AutoSchedule

HFusion AutoSchedule: Design for Automatic Fusion and Scheduling

HFusion is a high-level framework on Bisheng IR for operator fusion and automatic scheduling. The AutoSchedule module generates efficient schedules for Ascend NPU once fusion units are fixed. Design goals include:

  • Automation: Choose scheduling and Tiling strategies from fusion patterns and operator traits.

  • Extensibility: Common scheduler base and kernel abstractions for new strategies.

  • Performance: Dynamic shape, multi-core reduce, and related optimizations.

  • Engineering: Schedules expressed as reusable, interpretable Transform Dialect sequences.

Hardware Background

The Ascend NPU uses a multi-level memory hierarchy: global memory (GM) has large capacity but high access latency, while on-chip memory (e.g., L1, UB) has lower latency but limited capacity. To leverage on-chip memory bandwidth and reduce global memory traffic:

  • Maximize on-chip memory utilization: Through large-scale operator fusion, multiple ops are merged into the same kernel, so intermediate results are reused in on-chip buffers and GM read/write counts are reduced.

  • Satisfy hardware access constraints: On-chip memory (e.g., UB) access must meet hardware requirements; for example, UB access requires 32-byte alignment (stride-align). Otherwise, misaligned access can cause runtime errors or performance degradation.

  • Fit Tiling and loop structure: When generating Tiling and loop nests, stride/size/tile alignment constraints must be respected so that the resulting kernel complies with hardware specifications.

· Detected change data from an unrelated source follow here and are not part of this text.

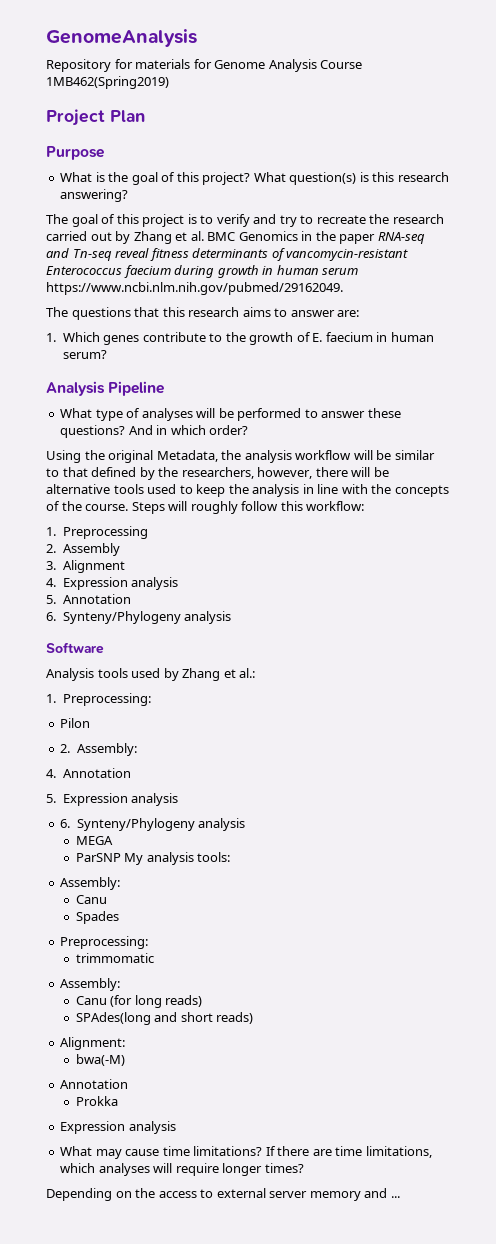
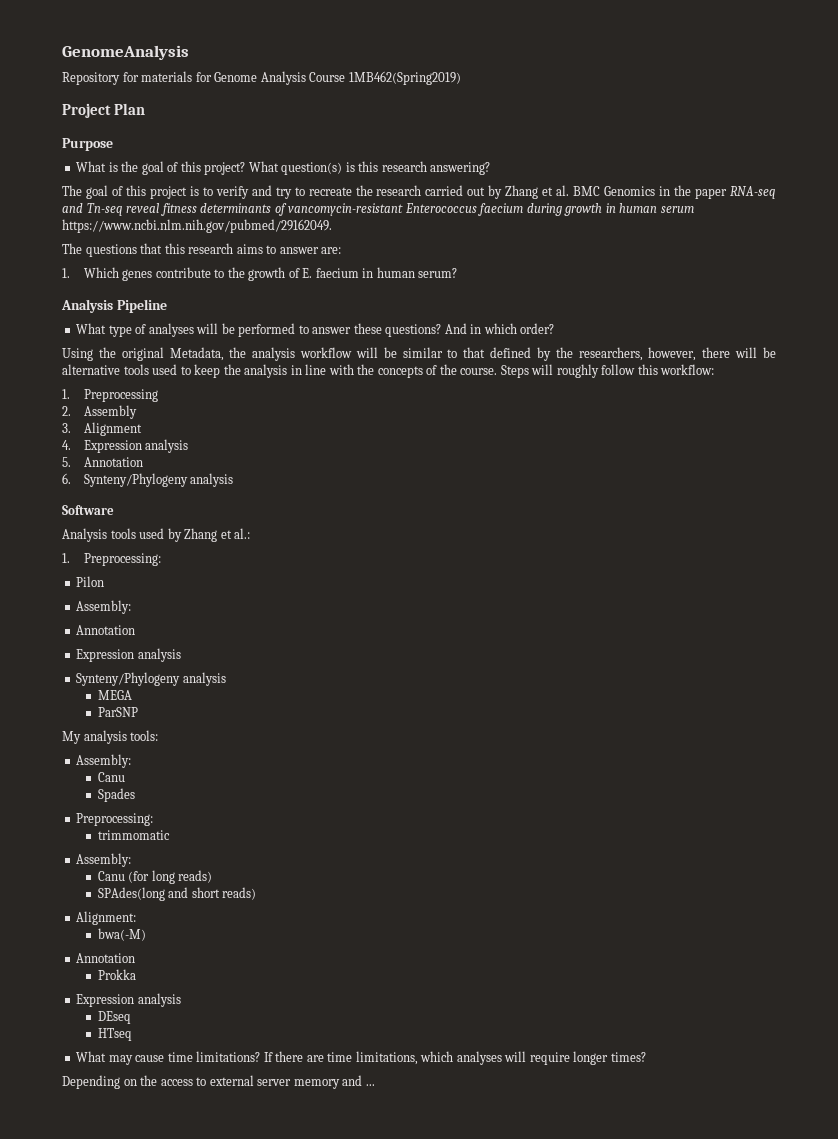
[60,743,137,756] [46,768,131,778] [46,793,179,806] [60,819,71,828] 2. Assembly: // 4. Annotation // 5. Expression analysis // 6. -> [76,600,132,614] [76,625,136,635] [76,648,181,662] Assembly: // Annotation // Expression analysis //
(121, 857) none -> (138, 712) //
(176, 1127) none -> [97,1011,131,1024] [97,1028,132,1041] // DEseq // HTseq

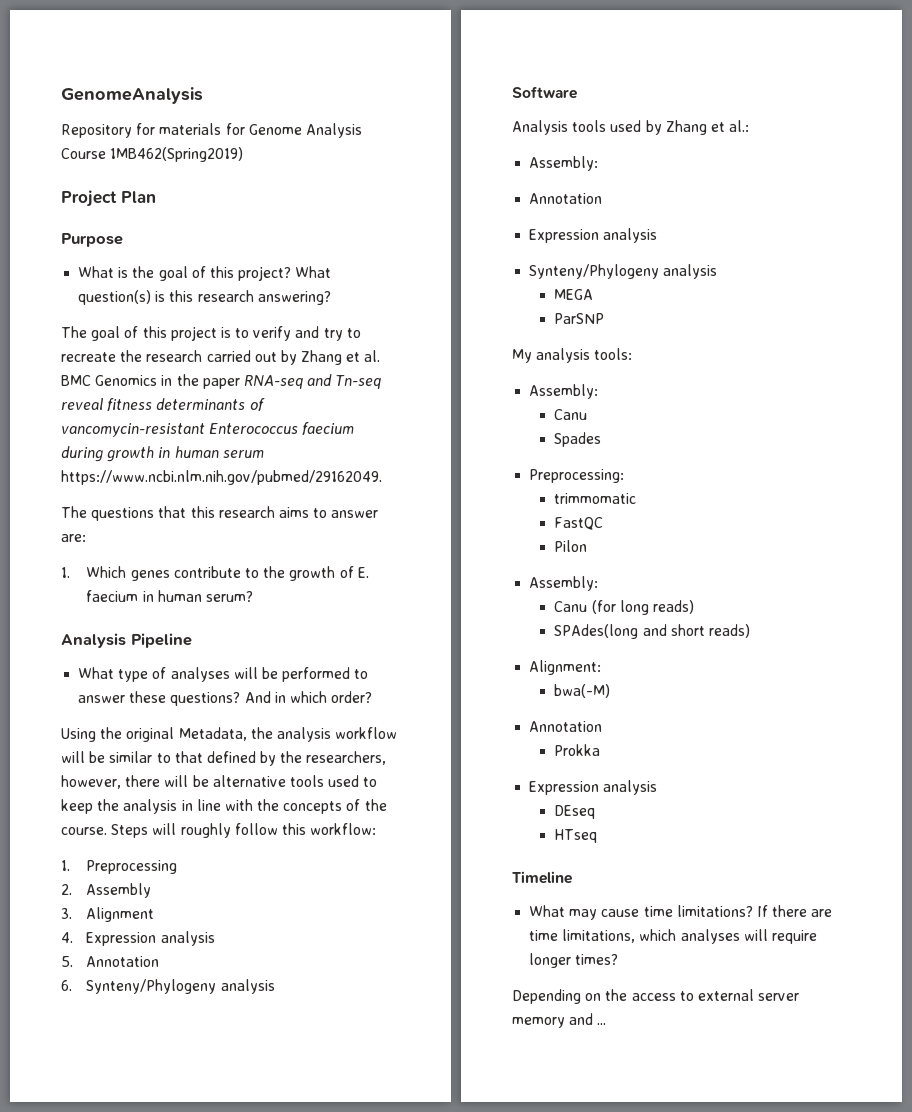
[62,553,161,566] [76,576,105,587] // 1. Preprocessing: // Pilon -> (750, 126) none
(170, 835) none -> [554,517,604,530] [554,540,588,552] // FastQC // Pilon
(132, 1034) none -> [512,871,572,884] // Timeline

AutoSchedule is designed around these hardware characteristics: it uses automated scheduling and Tiling strategies to maximize on-chip memory utilization while preserving legality.

Algorithm Principle

The core algorithm centers on large-scale operator fusion + dimension-mapping-driven loop generation + Transform Dialect fusion execution:

  1. Dimension Analyzer axis mapping

    • DimensionAnalyzer analyzes the axis mapping of each op in the kernel relative to the anchor (getCommonAxis, getNormalizedInterchange, etc.).

    • It establishes the correspondence between tensor dimensions and anchor dimensions, supporting broadcast, reduce, transpose, and other patterns.

    • This provides dimension-level information for subsequent Tiling and loop construction.

  2. Loop generation and op fusion

    • Based on the axis mapping, a unified loop structure is generated for the fusion graph, and ops are fused into the same loop via MLIR Transform Dialect primitives such as fuseIntoContaining, fuseLoops, and coalesceLoops.

    • During fusion, hardware constraints are explicitly enforced: stride-align (32-byte alignment), size-align, tile-align, etc., so the generated IR meets Ascend NPU memory access rules.

  3. Tiling computation and selection

    • Using StmtExprBuilder and the Expr system, together with static or dynamic shape, multiple candidate Tiling schemes (TilingCases) are generated.

    • getStrideAlignments() and getTileAlignments() are applied during Tiling; dimensions are adjusted with alignTo(alignment) to produce valid Tiling that satisfies stride-align and related constraints.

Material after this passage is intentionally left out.